Abstract

Limited data availability and poor data quality make it difficult to characterize many reservoirs. For reservoirs that have undergone waterflooding, production and injection data are a reliable source of information from which injector-to-producer connections can be inferred. In this research, we use well locations, injection and production rate data and well fractional flow values to develop a reservoir-scale network model. A Voronoi mesh divides the reservoir into a number of node volumes each of which contains a well. Bonds connect each of the nodes with conductance values that must be inferred from the rate data. An inverse problem is formulated where the mean-squared difference between the modeled and actual production data are minimized and the conductance values between each node are the unknowns.
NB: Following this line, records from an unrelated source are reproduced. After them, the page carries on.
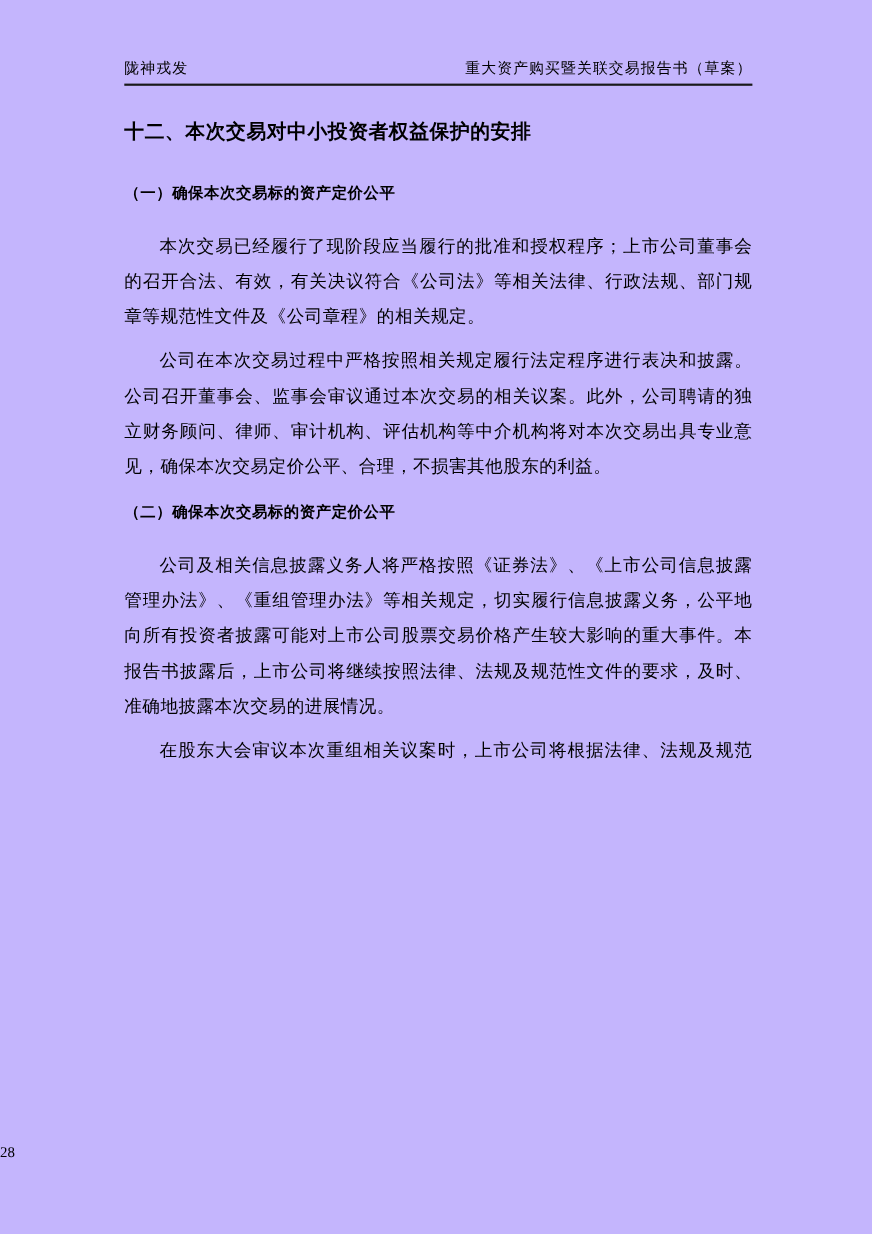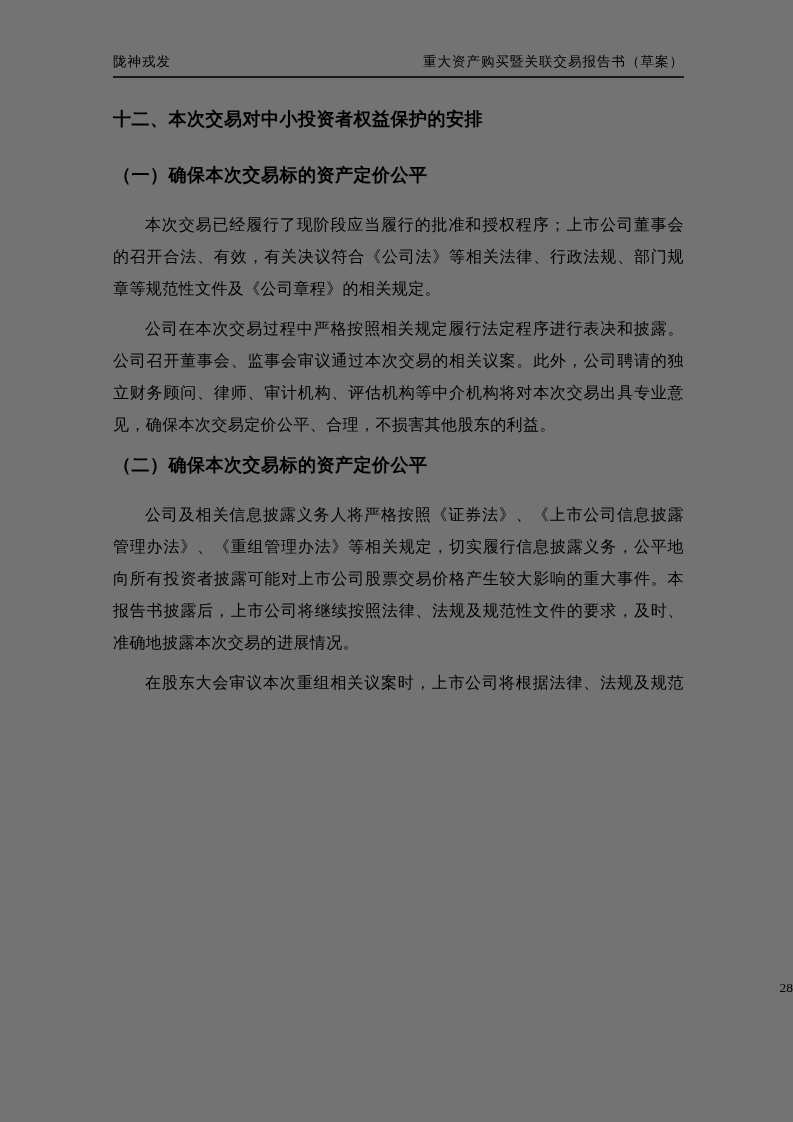--- a/index.html
+++ b/index.html
@@ -11,7 +11,7 @@
     position: relative;
     width: 793px;
     height: 1122px;
-    background: #737373;
+    background: #c4b5fd;
     box-sizing: border-box;
     padding: 53px 109px 0 113px;
     color: #000000;

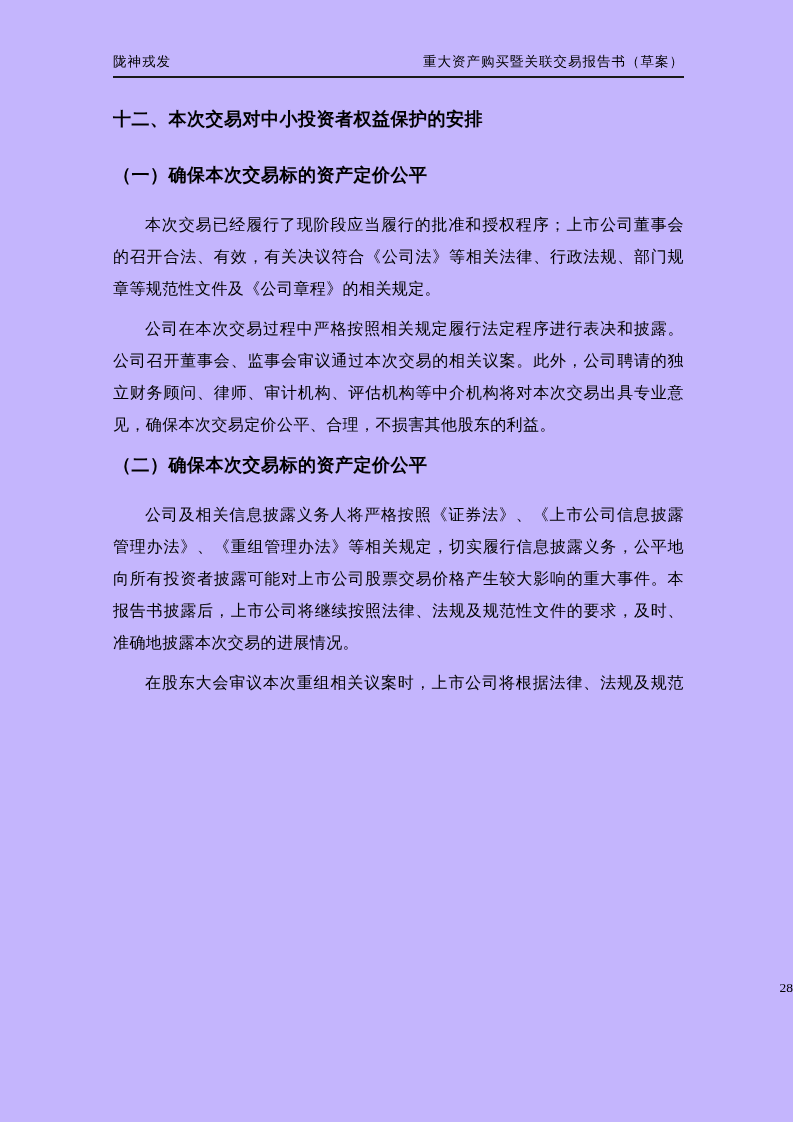--- a/index.html
+++ b/index.html
@@ -42,7 +42,7 @@
   .section-heading {
     font-family: "Liberation Sans", "DejaVu Sans", sans-serif;
     font-weight: bold;
-    font-size: 18px;
+    font-size: 14px;
     line-height: 24px;
     letter-spacing: 0.5px;
     margin: 12px 0 22px 0;

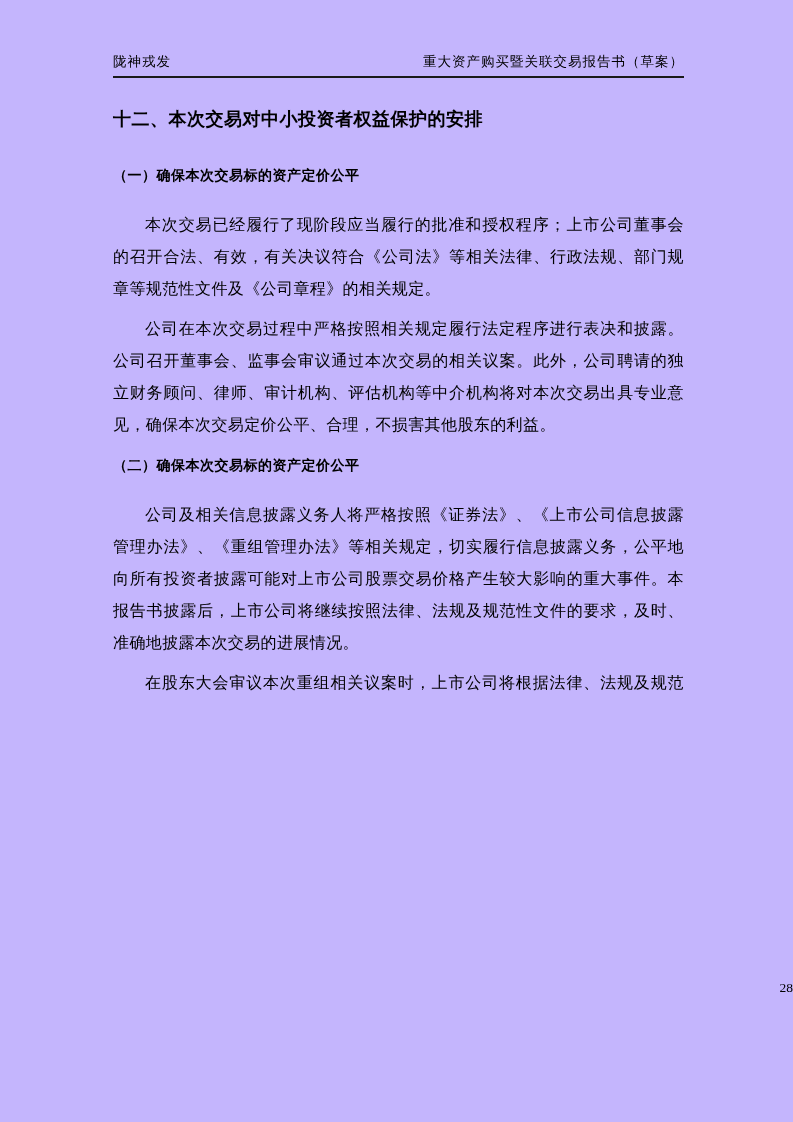--- a/index.html
+++ b/index.html
@@ -60,10 +60,10 @@
   }
   .page-number {
     position: absolute;
-    top: 980px;
+    top: 1040px;
     left: 0;
     width: 100%;
-    text-align: right;
+    text-align: left;
     font-size: 13.5px;
   }
 </style>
A derivative free optimization algorithm is utilized to minimize the objective function. Knowing the conductivity of each of the bonds, a two phase problem is formulated and solved in this work to obtain the fractional flow at node interfaces and at each producer. The set of cross-sectional areas open to flow and time-of-flight Dykstra-Parsons coefficients that minimize the simulated and actual producer fractional flow values is the solution to this problem. This work is primarily for secondary and tertiary floods with limited geological data. The solution parameters are directly proportional to formation properties. In addition, they help to evaluate the degree of sweep between wells. This approach has been successfully tested for different synthetic permeability distribution cases and field injection scenarios. The main advantages of the proposed method are: It can model changes in flow pattern caused by adding new wells or shutting in producers. It uses conventional history matching methods to solve a simplified inverse problem using only production and injection data. It uses a small number of nodes and converges to a better posed solution than statistical approaches. Convergence to a solution for higher frequency data only decreases the speed of the method slightly. The shape of the fractional flow curve is determined by the time-of-flight Dykstra-Parsons coefficients and cross-sectional areas open to flow which can be related to reservoir properties.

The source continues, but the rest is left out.